◆ Working data
* * * *
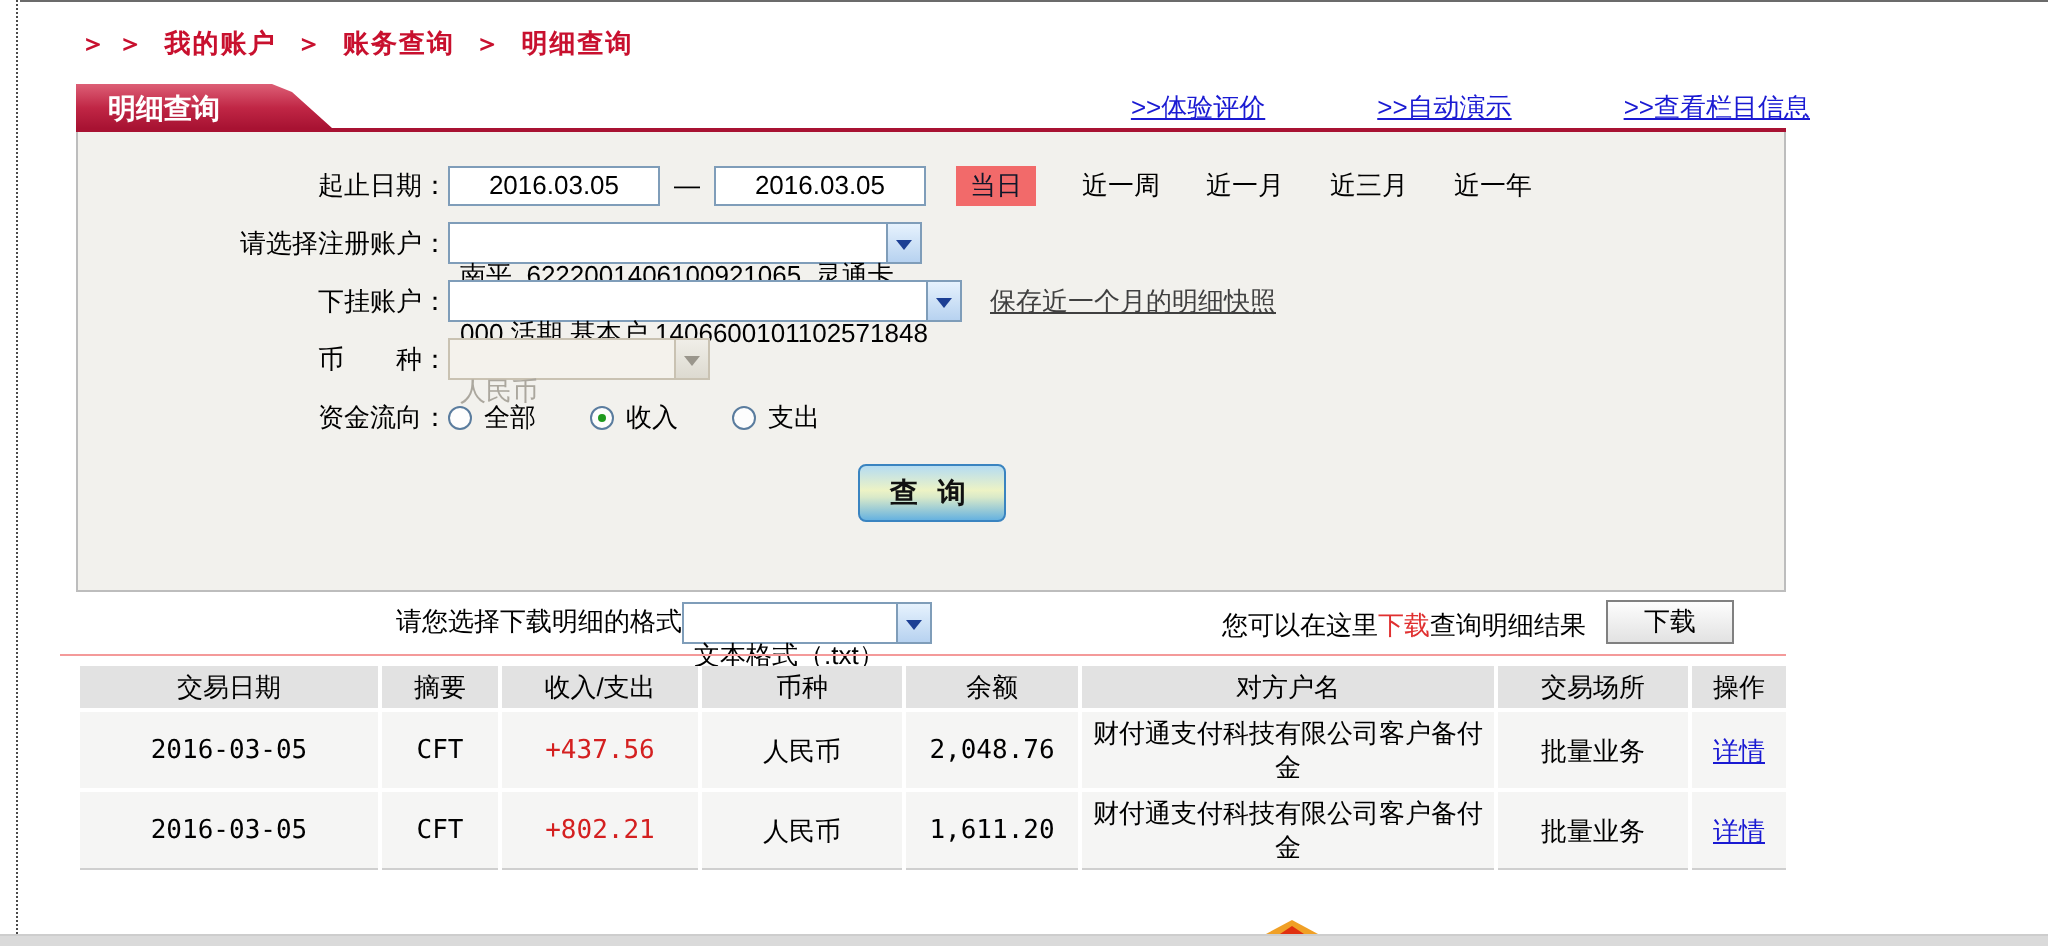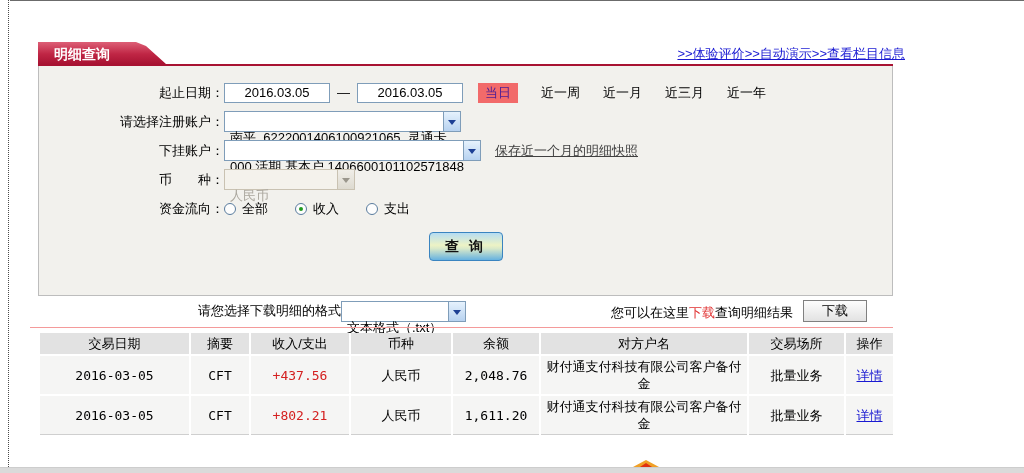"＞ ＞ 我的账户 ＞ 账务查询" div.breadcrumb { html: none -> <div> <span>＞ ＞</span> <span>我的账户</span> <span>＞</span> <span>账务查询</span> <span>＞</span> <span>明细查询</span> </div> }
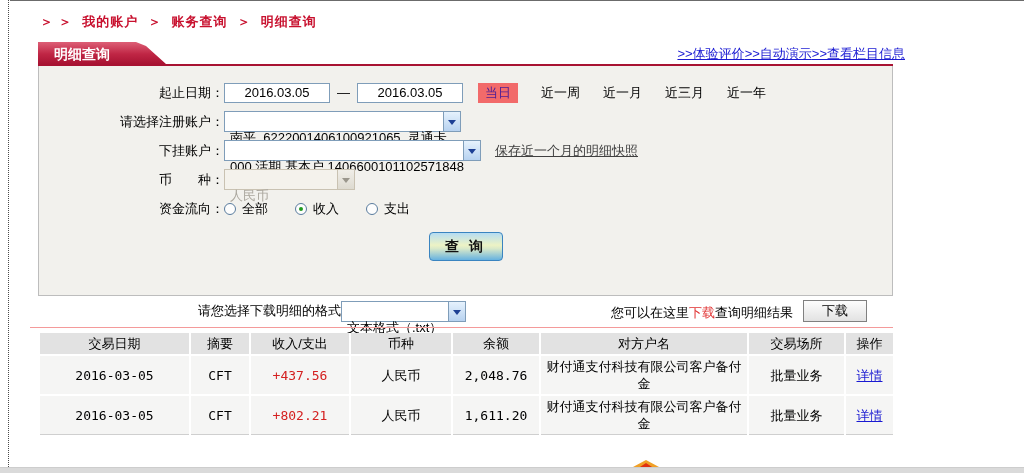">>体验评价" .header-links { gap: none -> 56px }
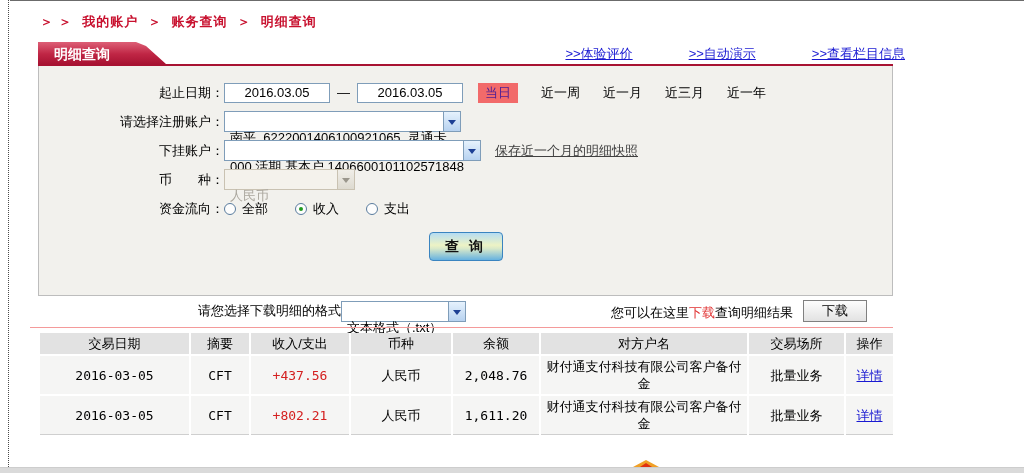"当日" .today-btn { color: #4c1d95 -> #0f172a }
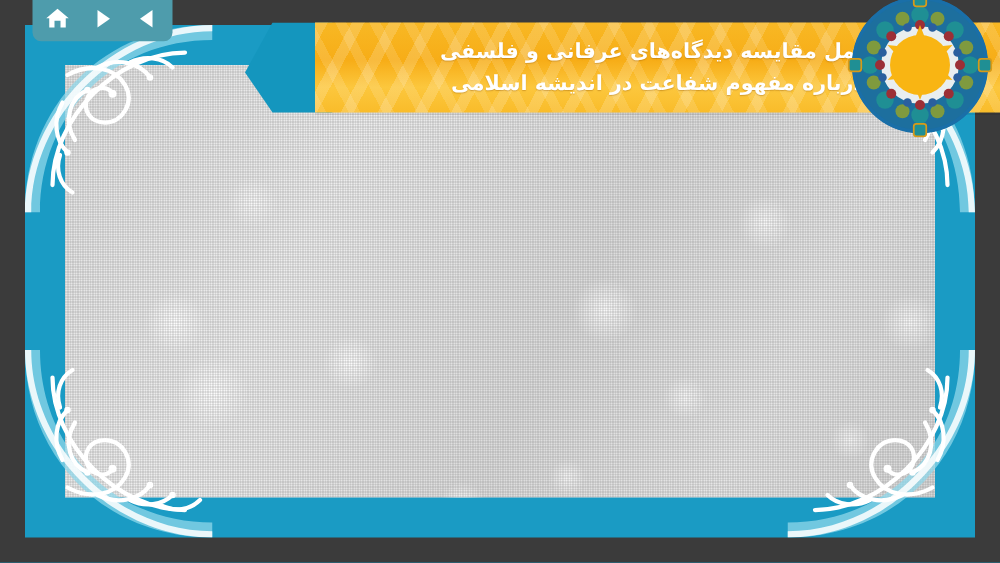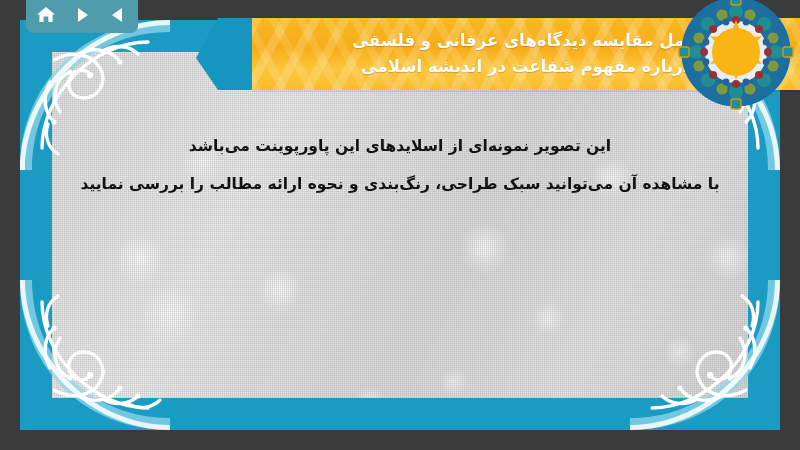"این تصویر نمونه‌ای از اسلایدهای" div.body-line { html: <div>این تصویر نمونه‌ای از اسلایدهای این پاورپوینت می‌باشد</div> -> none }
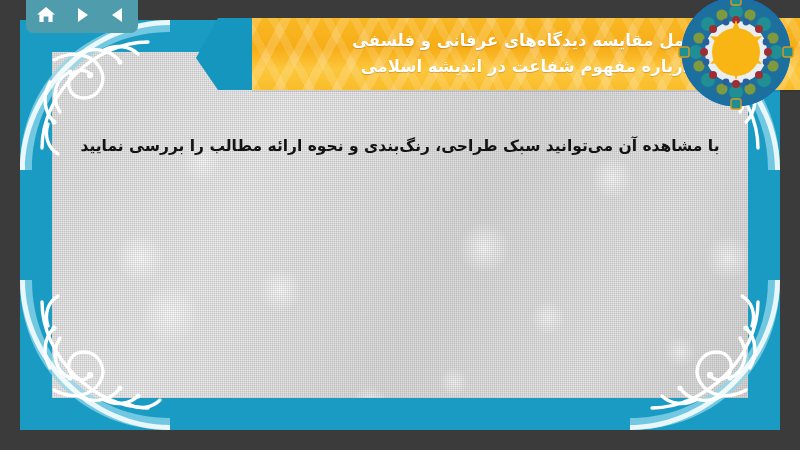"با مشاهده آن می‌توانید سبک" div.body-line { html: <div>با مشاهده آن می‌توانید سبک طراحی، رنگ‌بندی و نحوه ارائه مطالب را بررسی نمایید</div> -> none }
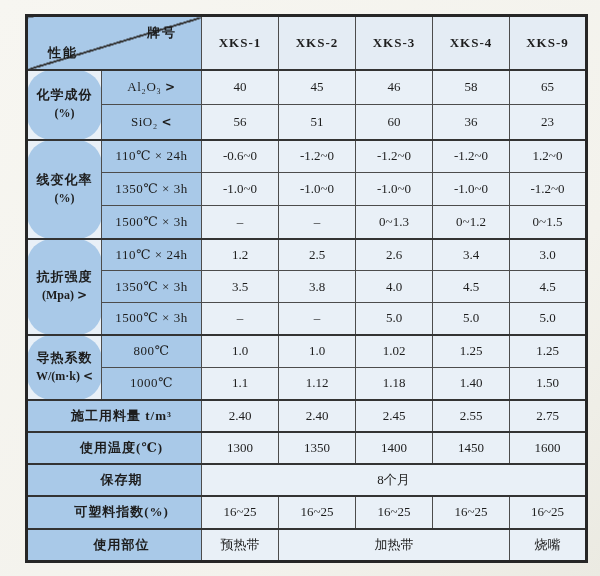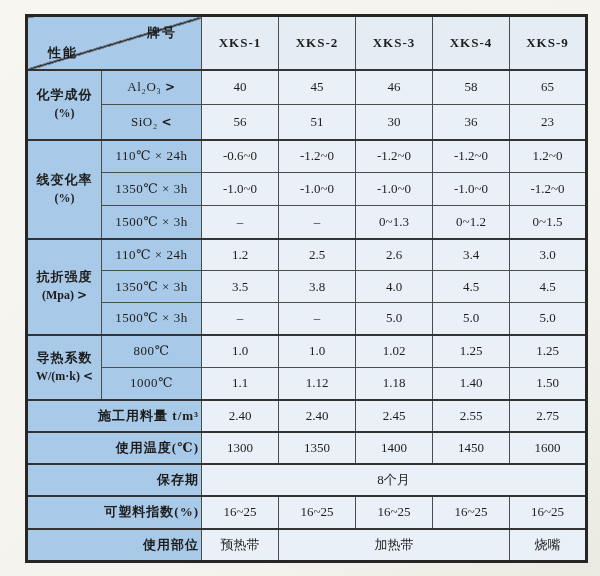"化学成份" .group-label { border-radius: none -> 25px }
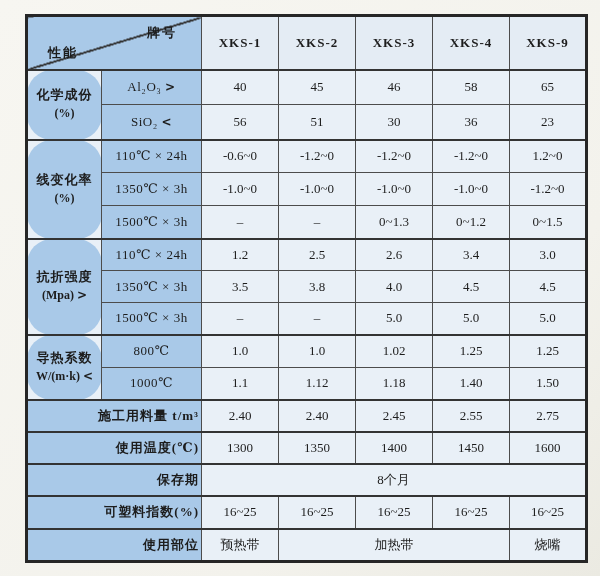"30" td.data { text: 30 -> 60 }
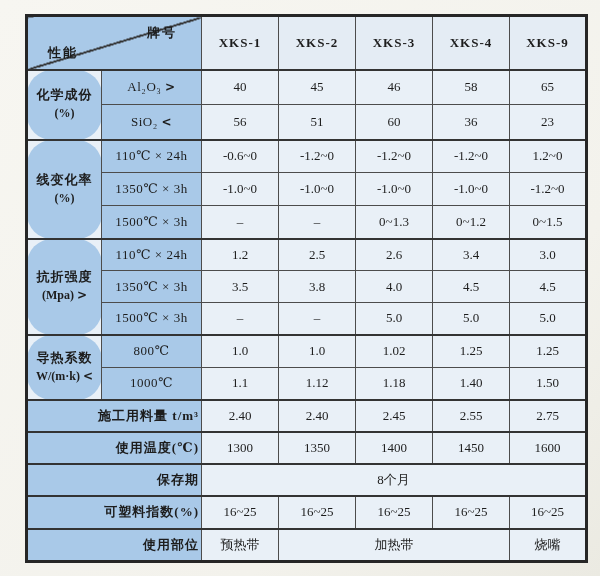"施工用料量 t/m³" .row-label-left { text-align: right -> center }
* * * *
◆ Problem description
Give back every record above word for word, dropping pictures.

◆ Answer for this exercise
"＞ ＞ 我的账户 ＞ 账务查询" div.breadcrumb { html: none -> <div> <span>＞ ＞</span> <span>我的账户</span> <span>＞</span> <span>账务查询</span> <span>＞</span> <span>明细查询</span> </div> }
">>体验评价" .header-links { gap: none -> 56px }
"当日" .today-btn { color: #4c1d95 -> #0f172a }
"این تصویر نمونه‌ای از اسلایدهای" div.body-line { html: <div>این تصویر نمونه‌ای از اسلایدهای این پاورپوینت می‌باشد</div> -> none }
"با مشاهده آن می‌توانید سبک" div.body-line { html: <div>با مشاهده آن می‌توانید سبک طراحی، رنگ‌بندی و نحوه ارائه مطالب را بررسی نمایید</div> -> none }
"化学成份" .group-label { border-radius: none -> 25px }
"30" td.data { text: 30 -> 60 }
"施工用料量 t/m³" .row-label-left { text-align: right -> center }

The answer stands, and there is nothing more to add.